Cutting Tool Orders May Have Reached Low Point
The pandemic accelerated the contraction in metalworking and extended the accelerating contraction in cutting tool orders. But, the GBI: Metalworking indicates the lows in cutting tool orders may be in the past.
In May 2020, real cutting tool orders were $136.6 million, which was the sixth time in seven months that orders were below $190 million. Also, this was the lowest level of cutting tool orders since the data was made public in January 2012. Compared with one year ago, cutting tool orders contracted -36.5%, which was the 15th consecutive month of month-over-month contraction. Also, this was the fastest rate of month-over-month contraction since the data was made public and the second month in a row that contracted faster than 30%.

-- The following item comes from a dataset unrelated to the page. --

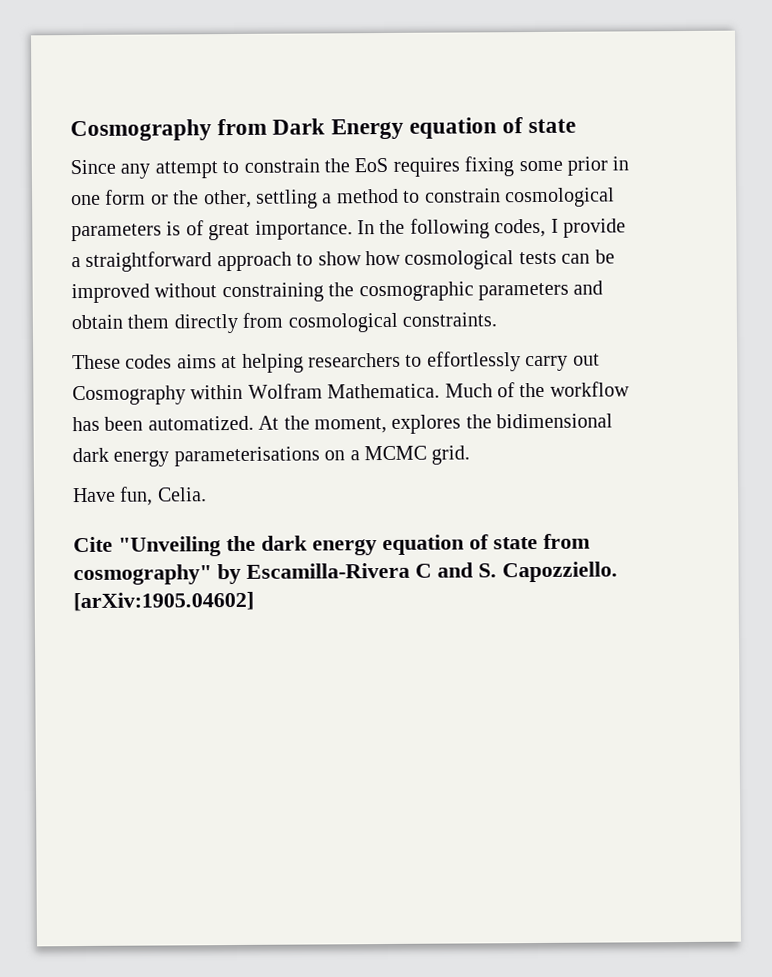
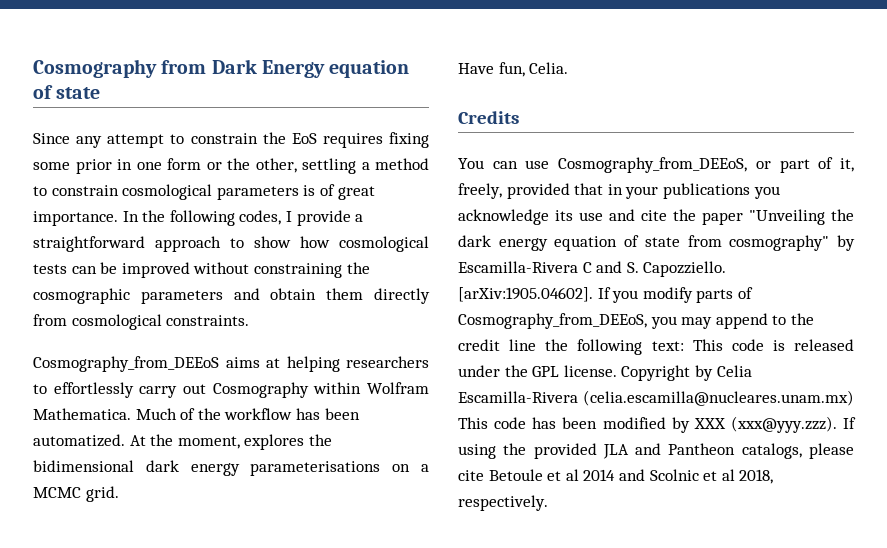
[72,354,173,370] These codes -> [33,356,219,372] Cosmography_from_DEEoS
[73,536,113,553] Cite -> [458,111,519,124] [458,157,854,173] [458,183,780,199] [458,209,743,225] Credits // You can use Cosmography_from_DEEoS, or part of it, freely, provided that in your publications you acknowledge its use and cite the paper
[73,591,254,612] [arXiv:1905.04602] -> [458,287,753,303] [458,313,814,329] [458,339,854,355] [458,365,752,381] [458,390,854,406] [458,416,856,433] [458,443,854,459] [458,469,774,484] [458,495,548,511] [arXiv:1905.04602]. If you modify parts of Cosmography_from_DEEoS, you may append to the credit line the following text: This code is released under the GPL license. Copyright by Celia Escamilla-Rivera (celia.escamilla@nucleares.unam.mx) This code has been modified by XXX (xxx@yyy.zzz). If using the provided JLA and Pantheon catalogs, please cite Betoule et al 2014 and Scolnic et al 2018, respectively.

The annual rate of change contracted at an accelerating rate for the eighth month. The annual rate of contraction was 12.3%, which was the fastest rate of annual contraction since the data was made public. At the beginning of 2020, the Gardner Business Index: Metalworking indicated that the annual rate of contraction in cutting tool orders would bottom out in the summer of 2020. However, the pandemic accelerated the contraction in metalworking and extended the accelerating contraction in cutting tool orders.
A bottom in the rate of change in the index should be reached soon.
The GBI: Metalworking is a good leading indicator of cutting tool orders and leads cutting tool orders by seven to 10 months. The annual rate of change in the Index has contracted for 16 straight months, clearly indicating that the annual rate of contraction in cutting tool orders will continue to accelerate. While it is still contracting (an index level below 50), the GBI: Metalworking increased in May and June. Therefore, a bottom in the rate of change in the index should be reached soon. It appears that rate of change in cutting tool orders will bottom out in the late third quarter or fourth quarter of 2020.